El Hard Rock Stadium de Miami vuelve a estar bajo la lupa. Este viernes, la Selección Argentina enfrentará a Cabo Verde por los dieciseisavos de final del Mundial 2026 y, aunque todas las miradas apuntan al debut en la fase eliminatoria, el clima amenaza con convertirse en un protagonista inesperado.
Durante la mañana, el cielo sobre Miami se mostró cubierto por densas nubes, aunque por momentos apareció el sol. Los pronósticos anticipan una tarde húmeda, con lluvias aisladas y posibles tormentas eléctricas, un escenario que podría afectar directamente el desarrollo del encuentro.
El principal inconveniente no sería la lluvia en sí, sino la eventual caída de rayos. Las autoridades estadounidenses aplican un estricto protocolo que obliga a detener cualquier actividad si se detecta actividad eléctrica dentro de un radio de 13 kilómetros del estadio.

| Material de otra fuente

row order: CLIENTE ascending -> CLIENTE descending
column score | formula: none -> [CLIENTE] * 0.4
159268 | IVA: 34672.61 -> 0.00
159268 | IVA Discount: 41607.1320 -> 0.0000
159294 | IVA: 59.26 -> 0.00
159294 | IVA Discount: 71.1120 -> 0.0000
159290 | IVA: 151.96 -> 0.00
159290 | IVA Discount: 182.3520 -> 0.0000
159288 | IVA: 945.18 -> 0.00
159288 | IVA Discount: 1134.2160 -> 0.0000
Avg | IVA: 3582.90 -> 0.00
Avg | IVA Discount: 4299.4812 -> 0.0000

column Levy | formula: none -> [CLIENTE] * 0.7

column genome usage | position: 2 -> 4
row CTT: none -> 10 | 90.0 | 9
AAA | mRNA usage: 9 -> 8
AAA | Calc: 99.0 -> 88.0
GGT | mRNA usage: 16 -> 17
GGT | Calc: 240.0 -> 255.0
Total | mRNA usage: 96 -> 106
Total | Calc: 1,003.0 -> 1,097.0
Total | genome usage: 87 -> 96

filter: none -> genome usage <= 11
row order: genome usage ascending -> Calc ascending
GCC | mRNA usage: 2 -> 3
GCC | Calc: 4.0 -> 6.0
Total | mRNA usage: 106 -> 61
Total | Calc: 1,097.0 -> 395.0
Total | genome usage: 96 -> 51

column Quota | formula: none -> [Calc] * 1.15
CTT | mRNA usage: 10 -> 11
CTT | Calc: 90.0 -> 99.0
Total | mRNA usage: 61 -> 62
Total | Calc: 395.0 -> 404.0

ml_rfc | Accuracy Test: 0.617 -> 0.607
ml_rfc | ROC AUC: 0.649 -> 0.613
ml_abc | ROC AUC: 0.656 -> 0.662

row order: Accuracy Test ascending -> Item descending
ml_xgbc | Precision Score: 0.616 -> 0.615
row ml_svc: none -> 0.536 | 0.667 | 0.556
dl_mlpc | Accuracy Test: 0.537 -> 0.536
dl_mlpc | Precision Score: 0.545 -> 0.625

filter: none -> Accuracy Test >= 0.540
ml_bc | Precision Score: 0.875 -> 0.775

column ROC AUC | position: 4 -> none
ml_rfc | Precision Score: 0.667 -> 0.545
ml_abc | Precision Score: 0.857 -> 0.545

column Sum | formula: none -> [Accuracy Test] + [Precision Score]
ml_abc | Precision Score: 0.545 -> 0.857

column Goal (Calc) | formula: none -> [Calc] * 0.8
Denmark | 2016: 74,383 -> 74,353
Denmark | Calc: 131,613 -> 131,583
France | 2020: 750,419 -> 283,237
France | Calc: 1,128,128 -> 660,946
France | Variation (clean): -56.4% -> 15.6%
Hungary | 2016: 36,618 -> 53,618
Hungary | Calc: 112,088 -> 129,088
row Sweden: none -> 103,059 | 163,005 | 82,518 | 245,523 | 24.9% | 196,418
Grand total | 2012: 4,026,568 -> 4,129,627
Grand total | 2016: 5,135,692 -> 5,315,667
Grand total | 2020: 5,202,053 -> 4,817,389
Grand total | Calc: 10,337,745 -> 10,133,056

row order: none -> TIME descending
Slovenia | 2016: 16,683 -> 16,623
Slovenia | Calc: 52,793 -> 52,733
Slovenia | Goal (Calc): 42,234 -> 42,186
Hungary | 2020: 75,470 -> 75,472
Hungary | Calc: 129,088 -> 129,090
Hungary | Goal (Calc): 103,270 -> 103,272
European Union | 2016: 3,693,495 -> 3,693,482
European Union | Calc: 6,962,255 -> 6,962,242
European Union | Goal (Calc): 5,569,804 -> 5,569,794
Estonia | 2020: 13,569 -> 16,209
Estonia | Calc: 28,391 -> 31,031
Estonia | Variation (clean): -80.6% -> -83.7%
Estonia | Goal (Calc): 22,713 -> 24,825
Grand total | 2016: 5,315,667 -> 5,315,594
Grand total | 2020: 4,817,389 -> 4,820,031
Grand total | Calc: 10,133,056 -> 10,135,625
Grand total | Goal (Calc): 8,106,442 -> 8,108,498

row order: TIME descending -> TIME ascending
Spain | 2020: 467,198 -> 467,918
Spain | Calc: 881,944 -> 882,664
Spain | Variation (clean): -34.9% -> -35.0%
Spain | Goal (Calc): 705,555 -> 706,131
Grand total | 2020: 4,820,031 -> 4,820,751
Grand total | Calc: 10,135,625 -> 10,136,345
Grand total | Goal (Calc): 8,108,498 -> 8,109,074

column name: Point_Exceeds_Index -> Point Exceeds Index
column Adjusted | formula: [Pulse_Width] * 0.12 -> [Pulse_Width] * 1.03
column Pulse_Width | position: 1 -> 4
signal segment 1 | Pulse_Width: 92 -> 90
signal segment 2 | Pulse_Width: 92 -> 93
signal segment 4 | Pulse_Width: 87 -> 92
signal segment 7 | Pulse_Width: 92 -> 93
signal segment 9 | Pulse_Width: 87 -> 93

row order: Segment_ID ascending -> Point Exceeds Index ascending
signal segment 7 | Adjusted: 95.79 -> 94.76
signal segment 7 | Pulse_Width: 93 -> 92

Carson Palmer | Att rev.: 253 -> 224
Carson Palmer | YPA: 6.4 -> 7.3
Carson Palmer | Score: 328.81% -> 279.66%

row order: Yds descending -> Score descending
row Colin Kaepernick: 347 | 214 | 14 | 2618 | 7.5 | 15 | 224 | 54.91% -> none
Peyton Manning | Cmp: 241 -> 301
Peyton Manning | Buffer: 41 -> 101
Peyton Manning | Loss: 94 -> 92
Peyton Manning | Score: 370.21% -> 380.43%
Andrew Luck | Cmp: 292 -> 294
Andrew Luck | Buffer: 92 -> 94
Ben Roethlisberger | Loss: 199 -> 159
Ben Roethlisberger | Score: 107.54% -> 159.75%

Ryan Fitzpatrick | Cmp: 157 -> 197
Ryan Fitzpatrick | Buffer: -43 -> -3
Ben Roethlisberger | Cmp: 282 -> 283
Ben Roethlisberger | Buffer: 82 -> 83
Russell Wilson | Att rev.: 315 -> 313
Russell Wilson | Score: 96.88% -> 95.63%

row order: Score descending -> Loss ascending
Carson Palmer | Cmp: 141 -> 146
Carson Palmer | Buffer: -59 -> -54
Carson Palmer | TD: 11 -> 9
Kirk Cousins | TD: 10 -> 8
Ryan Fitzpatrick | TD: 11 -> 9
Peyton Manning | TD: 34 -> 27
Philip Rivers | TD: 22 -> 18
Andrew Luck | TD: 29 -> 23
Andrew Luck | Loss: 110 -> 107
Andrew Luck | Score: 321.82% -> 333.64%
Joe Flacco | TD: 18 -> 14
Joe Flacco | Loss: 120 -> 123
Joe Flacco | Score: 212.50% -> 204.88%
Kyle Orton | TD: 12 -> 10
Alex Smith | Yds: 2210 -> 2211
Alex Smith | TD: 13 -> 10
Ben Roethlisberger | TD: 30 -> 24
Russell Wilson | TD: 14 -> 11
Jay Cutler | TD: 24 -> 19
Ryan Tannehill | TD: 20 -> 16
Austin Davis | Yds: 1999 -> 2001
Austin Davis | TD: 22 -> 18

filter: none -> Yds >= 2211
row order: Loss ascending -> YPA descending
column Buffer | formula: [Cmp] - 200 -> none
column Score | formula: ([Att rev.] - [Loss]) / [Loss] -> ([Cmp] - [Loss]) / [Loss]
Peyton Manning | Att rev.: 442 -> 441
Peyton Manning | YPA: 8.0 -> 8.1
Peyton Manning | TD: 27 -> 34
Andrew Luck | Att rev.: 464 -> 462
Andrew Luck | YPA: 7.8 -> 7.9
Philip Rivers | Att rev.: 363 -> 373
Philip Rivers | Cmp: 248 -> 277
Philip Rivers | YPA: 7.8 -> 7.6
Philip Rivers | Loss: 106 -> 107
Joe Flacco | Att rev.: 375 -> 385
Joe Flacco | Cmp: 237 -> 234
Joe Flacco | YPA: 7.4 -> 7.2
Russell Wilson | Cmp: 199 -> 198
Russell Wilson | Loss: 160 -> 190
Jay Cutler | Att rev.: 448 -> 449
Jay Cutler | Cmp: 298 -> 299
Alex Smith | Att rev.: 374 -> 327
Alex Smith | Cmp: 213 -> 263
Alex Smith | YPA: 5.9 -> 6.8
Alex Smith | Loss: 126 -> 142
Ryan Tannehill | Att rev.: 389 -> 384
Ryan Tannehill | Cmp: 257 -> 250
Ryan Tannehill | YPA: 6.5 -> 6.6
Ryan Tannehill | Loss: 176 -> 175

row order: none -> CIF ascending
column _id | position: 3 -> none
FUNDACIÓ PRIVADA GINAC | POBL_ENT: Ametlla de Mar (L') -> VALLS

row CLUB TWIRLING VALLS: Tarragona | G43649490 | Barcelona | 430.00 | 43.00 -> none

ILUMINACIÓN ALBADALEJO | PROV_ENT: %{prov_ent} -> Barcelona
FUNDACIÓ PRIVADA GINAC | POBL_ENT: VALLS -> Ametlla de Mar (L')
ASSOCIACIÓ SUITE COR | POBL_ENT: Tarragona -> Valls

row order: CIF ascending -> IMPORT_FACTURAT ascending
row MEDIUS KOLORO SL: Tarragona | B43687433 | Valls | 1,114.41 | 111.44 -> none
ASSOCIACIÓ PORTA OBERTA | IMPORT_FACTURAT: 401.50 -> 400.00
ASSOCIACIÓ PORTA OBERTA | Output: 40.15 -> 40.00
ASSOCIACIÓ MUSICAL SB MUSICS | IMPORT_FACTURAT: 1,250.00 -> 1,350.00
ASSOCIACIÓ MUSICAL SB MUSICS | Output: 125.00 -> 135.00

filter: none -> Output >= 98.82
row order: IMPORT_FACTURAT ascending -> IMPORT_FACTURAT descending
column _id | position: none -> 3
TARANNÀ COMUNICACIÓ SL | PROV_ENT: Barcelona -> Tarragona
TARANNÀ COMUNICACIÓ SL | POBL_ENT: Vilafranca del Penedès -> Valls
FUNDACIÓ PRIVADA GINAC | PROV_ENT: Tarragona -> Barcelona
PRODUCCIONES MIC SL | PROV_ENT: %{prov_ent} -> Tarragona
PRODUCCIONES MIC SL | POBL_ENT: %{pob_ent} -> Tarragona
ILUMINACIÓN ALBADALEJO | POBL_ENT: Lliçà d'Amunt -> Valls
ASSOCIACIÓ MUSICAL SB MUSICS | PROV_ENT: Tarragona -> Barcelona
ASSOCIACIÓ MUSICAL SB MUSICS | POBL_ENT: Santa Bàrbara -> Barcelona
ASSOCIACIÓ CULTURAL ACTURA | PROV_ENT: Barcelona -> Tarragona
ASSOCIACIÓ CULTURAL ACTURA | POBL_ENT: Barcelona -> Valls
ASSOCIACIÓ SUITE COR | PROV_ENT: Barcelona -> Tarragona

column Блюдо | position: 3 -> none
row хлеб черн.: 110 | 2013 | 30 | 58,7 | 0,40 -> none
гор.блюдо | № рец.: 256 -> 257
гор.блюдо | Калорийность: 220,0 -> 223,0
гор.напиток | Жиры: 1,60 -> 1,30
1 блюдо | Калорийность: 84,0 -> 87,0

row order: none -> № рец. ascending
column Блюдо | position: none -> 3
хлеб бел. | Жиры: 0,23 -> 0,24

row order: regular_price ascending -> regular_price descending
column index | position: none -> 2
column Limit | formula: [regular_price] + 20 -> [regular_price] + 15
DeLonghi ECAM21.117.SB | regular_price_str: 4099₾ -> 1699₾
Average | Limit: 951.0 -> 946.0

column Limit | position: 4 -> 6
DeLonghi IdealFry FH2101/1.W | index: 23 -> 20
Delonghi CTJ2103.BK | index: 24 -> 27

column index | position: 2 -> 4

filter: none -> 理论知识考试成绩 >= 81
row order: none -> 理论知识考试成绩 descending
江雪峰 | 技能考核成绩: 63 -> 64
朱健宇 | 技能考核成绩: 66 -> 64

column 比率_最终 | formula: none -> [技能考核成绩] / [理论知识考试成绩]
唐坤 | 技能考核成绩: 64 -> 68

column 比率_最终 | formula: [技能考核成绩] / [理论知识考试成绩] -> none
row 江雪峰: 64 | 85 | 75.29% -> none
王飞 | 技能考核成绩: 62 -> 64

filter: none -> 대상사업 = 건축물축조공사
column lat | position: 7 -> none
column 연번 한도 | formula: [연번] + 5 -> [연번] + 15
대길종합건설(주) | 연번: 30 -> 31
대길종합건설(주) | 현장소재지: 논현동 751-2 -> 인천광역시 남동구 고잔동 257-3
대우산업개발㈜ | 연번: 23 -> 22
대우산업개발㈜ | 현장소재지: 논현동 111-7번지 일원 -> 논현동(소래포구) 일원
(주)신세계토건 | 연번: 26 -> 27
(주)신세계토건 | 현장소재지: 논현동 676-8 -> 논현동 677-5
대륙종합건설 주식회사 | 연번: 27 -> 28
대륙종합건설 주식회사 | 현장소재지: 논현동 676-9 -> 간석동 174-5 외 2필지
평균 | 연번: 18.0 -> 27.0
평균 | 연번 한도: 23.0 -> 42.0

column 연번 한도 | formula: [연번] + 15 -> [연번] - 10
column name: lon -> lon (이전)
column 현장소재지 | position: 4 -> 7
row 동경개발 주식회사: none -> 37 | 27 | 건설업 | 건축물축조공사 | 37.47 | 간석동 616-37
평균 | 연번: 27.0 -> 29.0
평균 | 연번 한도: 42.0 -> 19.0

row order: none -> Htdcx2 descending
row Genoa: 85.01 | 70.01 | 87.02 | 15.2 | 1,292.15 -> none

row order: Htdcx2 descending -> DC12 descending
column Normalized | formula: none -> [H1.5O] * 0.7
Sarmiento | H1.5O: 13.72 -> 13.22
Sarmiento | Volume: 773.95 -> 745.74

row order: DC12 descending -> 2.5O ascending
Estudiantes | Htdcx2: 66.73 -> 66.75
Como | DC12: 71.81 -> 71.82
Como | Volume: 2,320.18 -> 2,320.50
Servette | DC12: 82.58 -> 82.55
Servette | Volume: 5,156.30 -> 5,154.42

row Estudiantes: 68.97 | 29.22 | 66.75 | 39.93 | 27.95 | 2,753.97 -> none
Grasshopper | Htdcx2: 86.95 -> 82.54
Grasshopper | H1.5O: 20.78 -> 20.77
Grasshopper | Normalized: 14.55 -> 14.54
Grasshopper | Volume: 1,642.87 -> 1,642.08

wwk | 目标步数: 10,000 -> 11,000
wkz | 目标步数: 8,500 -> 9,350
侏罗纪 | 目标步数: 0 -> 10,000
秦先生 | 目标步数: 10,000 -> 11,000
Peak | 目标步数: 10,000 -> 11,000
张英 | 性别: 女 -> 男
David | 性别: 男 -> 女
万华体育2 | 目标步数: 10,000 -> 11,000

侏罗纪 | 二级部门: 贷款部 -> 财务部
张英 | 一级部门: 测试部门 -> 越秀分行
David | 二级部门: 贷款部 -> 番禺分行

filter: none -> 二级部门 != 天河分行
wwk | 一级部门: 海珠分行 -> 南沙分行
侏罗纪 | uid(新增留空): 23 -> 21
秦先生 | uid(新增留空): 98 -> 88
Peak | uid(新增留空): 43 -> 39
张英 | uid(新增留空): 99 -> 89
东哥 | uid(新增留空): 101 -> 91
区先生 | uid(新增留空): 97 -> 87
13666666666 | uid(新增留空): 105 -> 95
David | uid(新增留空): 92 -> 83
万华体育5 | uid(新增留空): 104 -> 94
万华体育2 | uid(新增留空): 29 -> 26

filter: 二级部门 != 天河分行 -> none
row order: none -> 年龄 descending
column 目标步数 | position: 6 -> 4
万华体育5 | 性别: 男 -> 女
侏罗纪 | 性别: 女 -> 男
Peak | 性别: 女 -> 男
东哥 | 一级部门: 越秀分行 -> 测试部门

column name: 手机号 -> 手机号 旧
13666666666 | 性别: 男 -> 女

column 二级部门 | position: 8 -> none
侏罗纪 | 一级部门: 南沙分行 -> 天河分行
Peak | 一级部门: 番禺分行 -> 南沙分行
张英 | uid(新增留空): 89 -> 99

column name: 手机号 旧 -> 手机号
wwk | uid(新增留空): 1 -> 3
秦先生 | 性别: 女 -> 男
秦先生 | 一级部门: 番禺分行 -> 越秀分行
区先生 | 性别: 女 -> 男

En ese caso, el partido deberá interrumpirse por un mínimo de 30 minutos, mientras jugadores, árbitros y espectadores son evacuados del campo de juego y de las tribunas. Si durante ese lapso vuelve a registrarse otro rayo, el conteo comienza nuevamente desde cero, por lo que resulta imposible prever cuánto podría extenderse la suspensión.
Cuando las condiciones sean nuevamente seguras, los futbolistas deberán realizar un calentamiento de cinco minutos antes de reanudar el encuentro.
Un estadio marcado por una final caótica
La preocupación por posibles demoras inevitablemente remite a lo ocurrido el 14 de julio de 2024, cuando el mismo Hard Rock Stadium fue escenario de una de las jornadas más desordenadas que recuerde el fútbol sudamericano reciente.
Aquella noche debía disputarse la final de la Copa América entre Argentina y Colombia. Sin embargo, horas antes del inicio comenzaron los incidentes en los accesos cuando miles de simpatizantes, en su mayoría colombianos, intentaron ingresar sin entradas.
La presión sobre los portones provocó escenas de caos. Hubo avalanchas humanas, personas que saltaron los controles de seguridad y efectivos policiales que debieron intervenir para contener la situación. Muchos hinchas fueron detenidos, aunque otros lograron ingresar igualmente al estadio.
La organización decidió cerrar temporalmente los accesos para recuperar el control, pero los inconvenientes continuaron cuando volvieron a habilitarse las puertas. Como consecuencia, el inicio del partido sufrió sucesivas postergaciones: primero media hora, luego otros quince minutos y finalmente cinco minutos más, hasta que el encuentro comenzó recién a las 22:20.
El desorden también alcanzó a familiares de los futbolistas. Algunos quedaron atrapados fuera del estadio en medio de los empujones y las corridas. Incluso Alexis Mac Allister tuvo que abandonar momentáneamente la concentración para colaborar con el ingreso de sus familiares, mientras que allegados de otros jugadores argentinos también vivieron momentos de tensión.
Una final que terminó al día siguiente
Aquella definición quedó grabada no solo por los incidentes previos, sino también por su desenlace. El encuentro comenzó el 14 de julio, pero terminó ya en la madrugada del 15. Tras un empate sin goles durante los 90 minutos reglamentarios, el título se resolvió en el alargue.
A los siete minutos del segundo tiempo suplementario, Lautaro Martínez convirtió el único gol de la noche y le dio a la Selección Argentina un nuevo título continental. La Scaloneta levantó la Copa América en un estadio que pasó de ser escenario del caos a convertirse en el lugar de otra celebración histórica.
Ahora, dos años después, el Hard Rock Stadium vuelve a recibir a la Albiceleste. Esta vez no hay preocupación por incidentes en los accesos, pero sí por el clima. Si las tormentas eléctricas finalmente aparecen sobre Miami, el estadio que ya fue protagonista de una noche inolvidable podría volver a quedar en el centro de la escena por una nueva interrupción.